Construction work on the building began in 1865. It was designed in the neoclassical style, built in ashlar stone and was completed in 1868. The design involved a symmetrical main frontage of three bays facing onto Hood Street with a gable above. The central bay contained a canted bay window supporting a balustraded balcony; there was French door with an architrave and a triangular pediment on the first floor. The outer bays contained doorways with architraves and triangular pediments. Internally, the principal room was the assembly hall which was intended to accommodate concerts and theatre performances.

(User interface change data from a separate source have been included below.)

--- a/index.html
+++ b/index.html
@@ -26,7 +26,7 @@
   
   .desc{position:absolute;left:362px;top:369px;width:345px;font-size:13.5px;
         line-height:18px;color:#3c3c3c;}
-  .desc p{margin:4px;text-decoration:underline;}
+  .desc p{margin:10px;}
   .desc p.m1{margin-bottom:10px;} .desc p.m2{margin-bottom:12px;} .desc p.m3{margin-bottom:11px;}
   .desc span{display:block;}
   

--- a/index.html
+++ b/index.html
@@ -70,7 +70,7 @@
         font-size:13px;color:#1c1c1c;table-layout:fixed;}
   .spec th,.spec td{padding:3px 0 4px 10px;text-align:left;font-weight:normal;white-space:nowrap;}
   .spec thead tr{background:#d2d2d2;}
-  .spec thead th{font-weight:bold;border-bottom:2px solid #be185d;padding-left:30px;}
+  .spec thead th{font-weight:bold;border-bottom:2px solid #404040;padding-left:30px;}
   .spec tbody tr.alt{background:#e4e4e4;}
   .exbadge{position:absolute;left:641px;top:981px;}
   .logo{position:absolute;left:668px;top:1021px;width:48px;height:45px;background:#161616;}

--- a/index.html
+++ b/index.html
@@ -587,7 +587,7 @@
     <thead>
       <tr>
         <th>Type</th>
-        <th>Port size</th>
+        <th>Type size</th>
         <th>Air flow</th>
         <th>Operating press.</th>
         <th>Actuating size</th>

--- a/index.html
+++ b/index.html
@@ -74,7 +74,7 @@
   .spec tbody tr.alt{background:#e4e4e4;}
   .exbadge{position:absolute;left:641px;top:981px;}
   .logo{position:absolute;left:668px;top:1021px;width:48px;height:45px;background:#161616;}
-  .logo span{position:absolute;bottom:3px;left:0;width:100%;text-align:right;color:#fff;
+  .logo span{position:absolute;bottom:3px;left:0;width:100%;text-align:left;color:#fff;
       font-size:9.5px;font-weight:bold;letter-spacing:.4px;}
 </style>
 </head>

In the 1880s, a plaque, which has since been lost, was attached to the building, commemorating a dispute in the local leadmining industry. It read:

"Erected by the Weardale Leadminers in commemoration of their struggle for existence in their native dale in the years 1881–1883 and for parochial and political freedom, and especially to record their feelings of deepest gratitude, their recognition of the efforts made on their behalf to revive, foster and preserve the chief industry – lead mining – from becoming a thing of the past by their fearless and notable friend, Walter Beaumont, Esq., who through the guidance of Divine Providence, was instrumental in bringing it to a successful issue. The truth shall make you free."

A war memorial, in the form of a statue of a soldier with a down-turned rifle standing on a pedestal, which was intended to commemorate the lives of local service personnel who had died in the First World War, was designed by Beattie & Company of Carlisle and unveiled in front of the town hall by Colonel John Clay on 15 April 1922. Weekly markets, which had already been in decline, were terminated completed by 1925.

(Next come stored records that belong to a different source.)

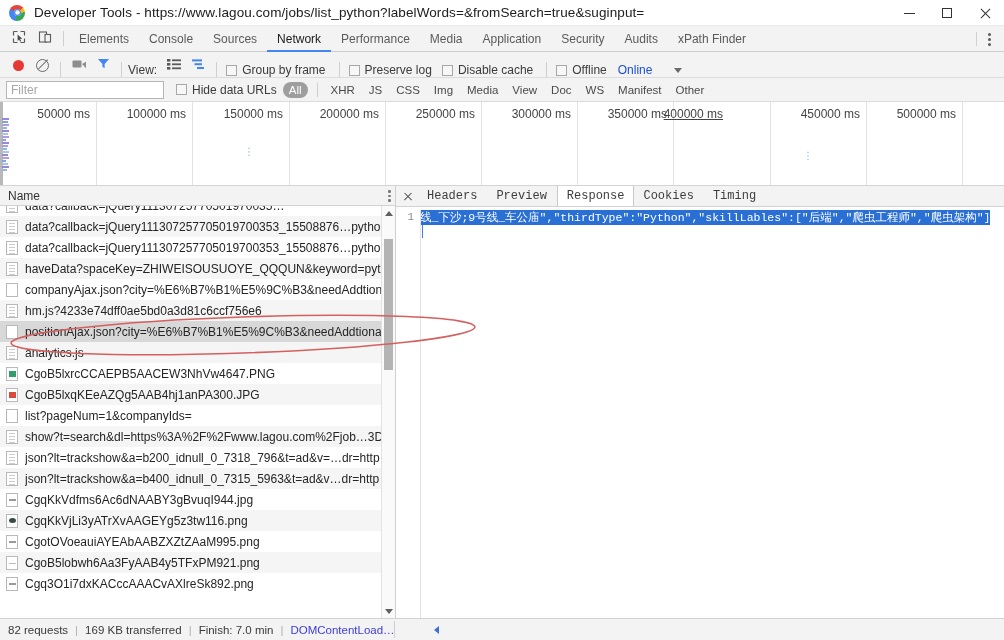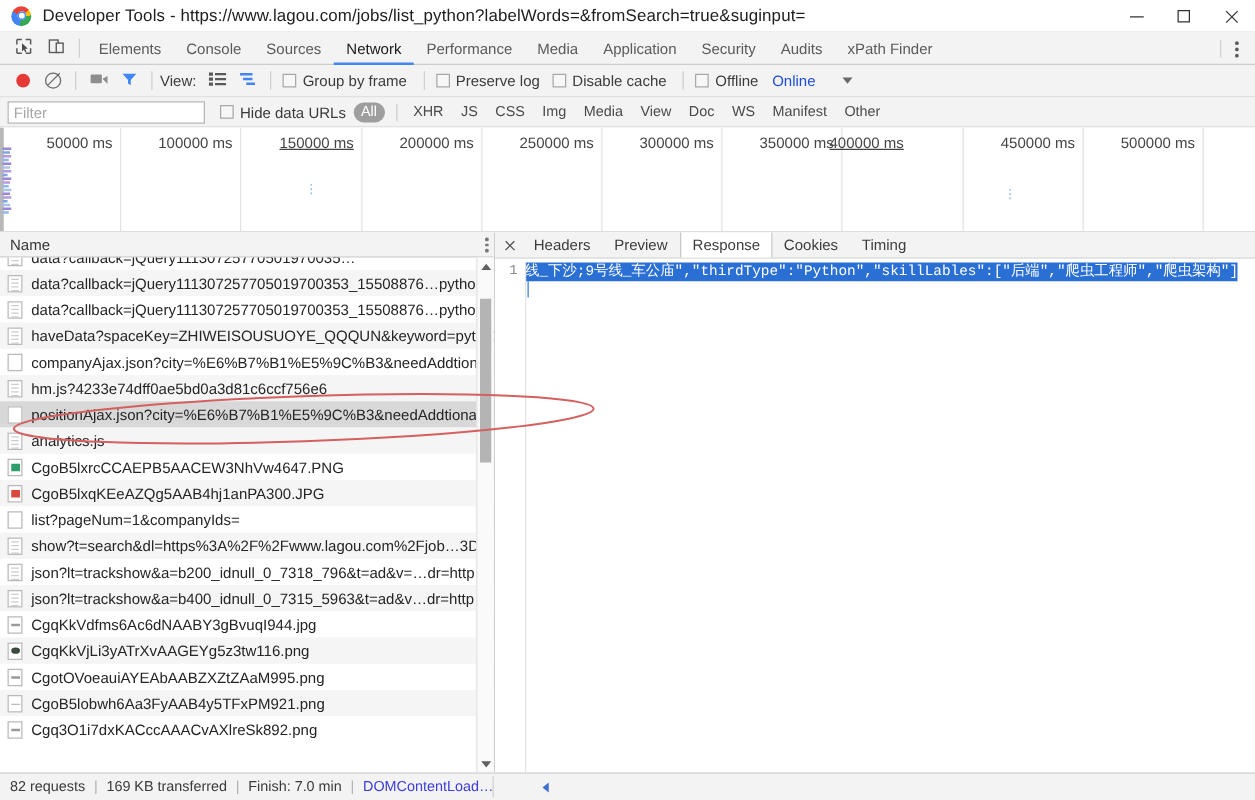--- a/index.html
+++ b/index.html
@@ -81,7 +81,7 @@
 
   
   .nettoolbar {
-    height: 26px; min-height:26px; display:flex; align-items:center;
+    height: 26px; min-height:26px; display:flex; align-items:flex-end;
     background:#f3f3f3; border-bottom:1px solid #dcdcdc; padding-left: 6px;
     white-space: nowrap;
   }

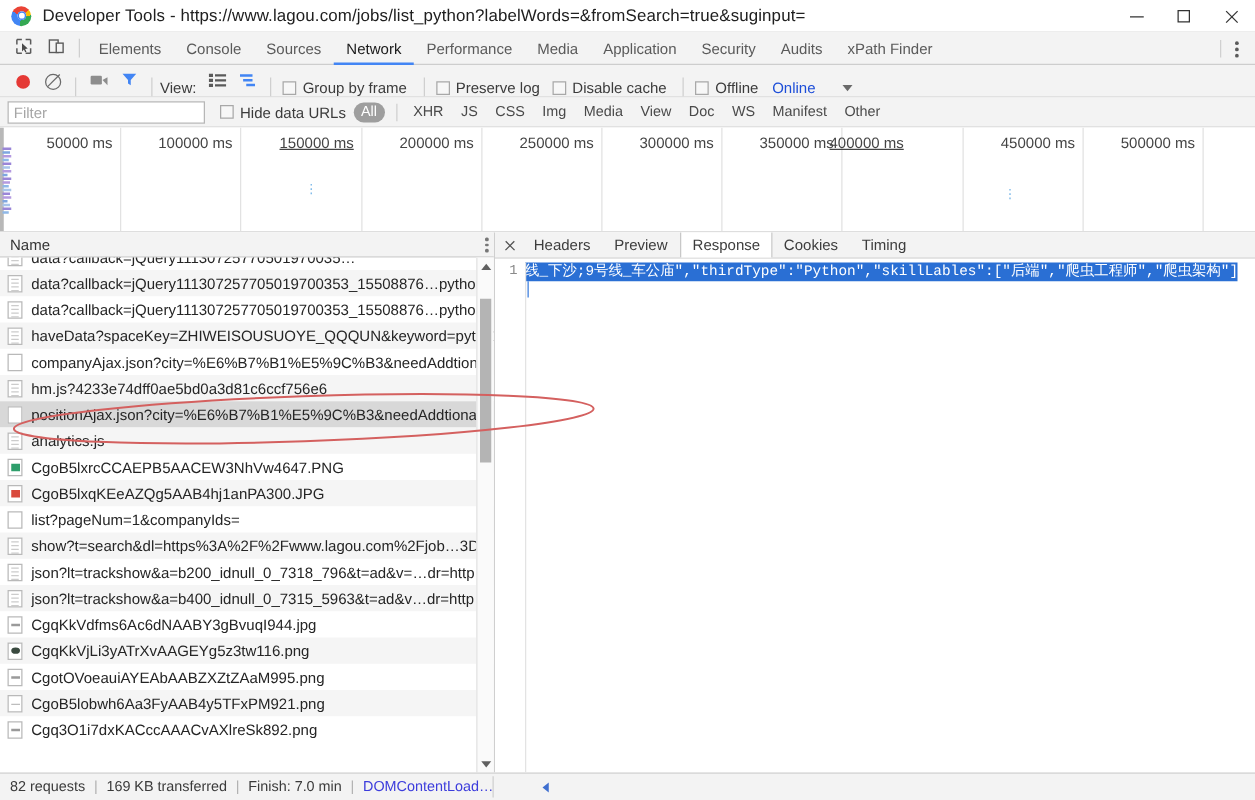--- a/index.html
+++ b/index.html
@@ -428,7 +428,7 @@
     <div class="ov-divider" style="left:962px;"></div>
     <div class="ov-label" style="left:96px;">50000 ms</div>
     <div class="ov-label" style="left:192px;">100000 ms</div>
-    <div class="ov-label" style="left:289px;text-decoration:underline;">150000 ms</div>
+    <div class="ov-label" style="left:289px;">150000 ms</div>
     <div class="ov-label" style="left:385px;">200000 ms</div>
     <div class="ov-label" style="left:481px;">250000 ms</div>
     <div class="ov-label" style="left:577px;">300000 ms</div>

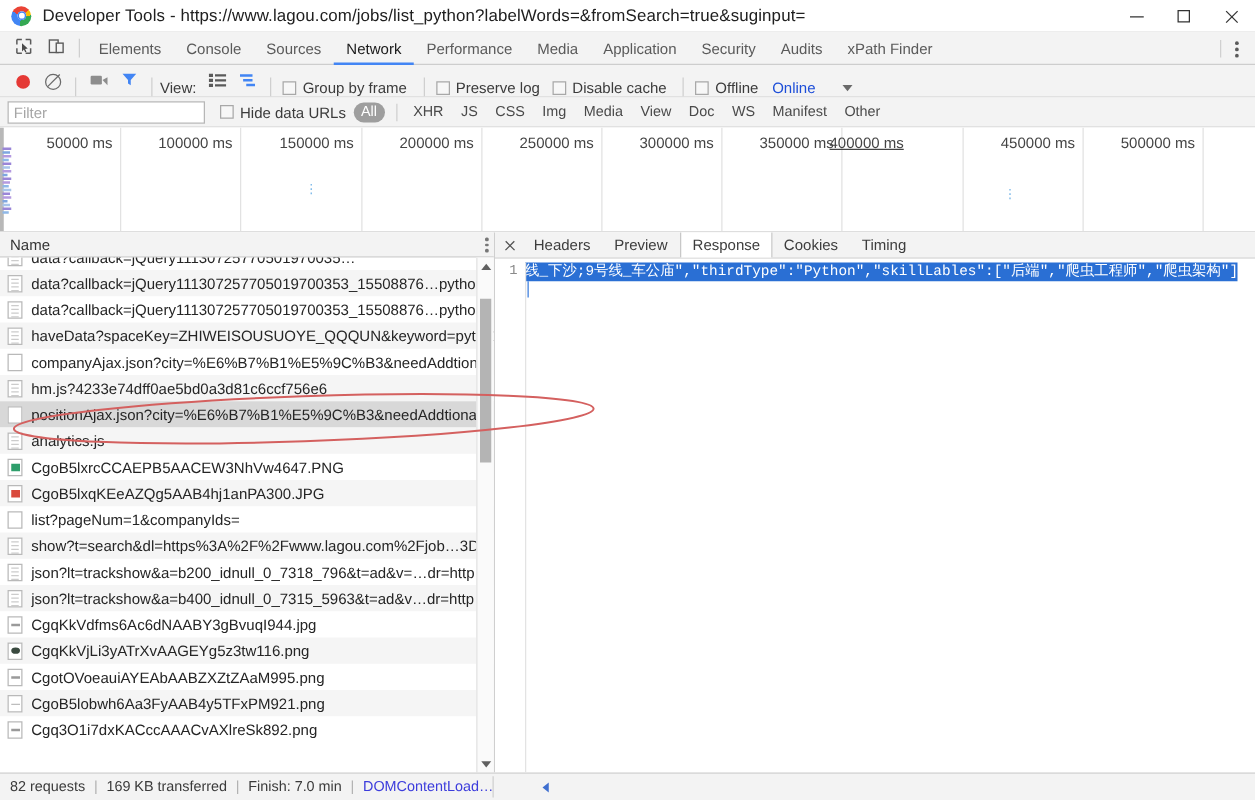--- a/index.html
+++ b/index.html
@@ -195,7 +195,7 @@
   .detailpane { flex:1; display:flex; flex-direction:column; background:#fff; min-width:0; position:relative; }
   .detail-tabs {
     height: 21px; min-height:21px; display:flex; align-items:stretch;
-    background:#f3f3f3; border-bottom:1px solid #d2d2d2;
+    background:#f3f3f3; border-bottom:1px solid #d2d2d2;font-family:Liberation Mono, monospace;
   }
   .dt-close {
     width:22px; display:flex; align-items:center; justify-content:center;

The war memorial was updated, at the end of Second World War, to commemorate the lives of local service personnel who had died in that war, including seven airmen who died when a Vickers Wellington crashed nearby on 7 May 1943. After being badly damaged in a fire in 1951, the building was restored in 1952. A stone panel was installed in the gable with the inscription "Town Hall built 1865; restored 1952 ". The building was subsequently used as a community centre, with a function room and a gym. In November 2021, it accommodated a welfare centre for people affected by the extratropical cyclone, Storm Arwen.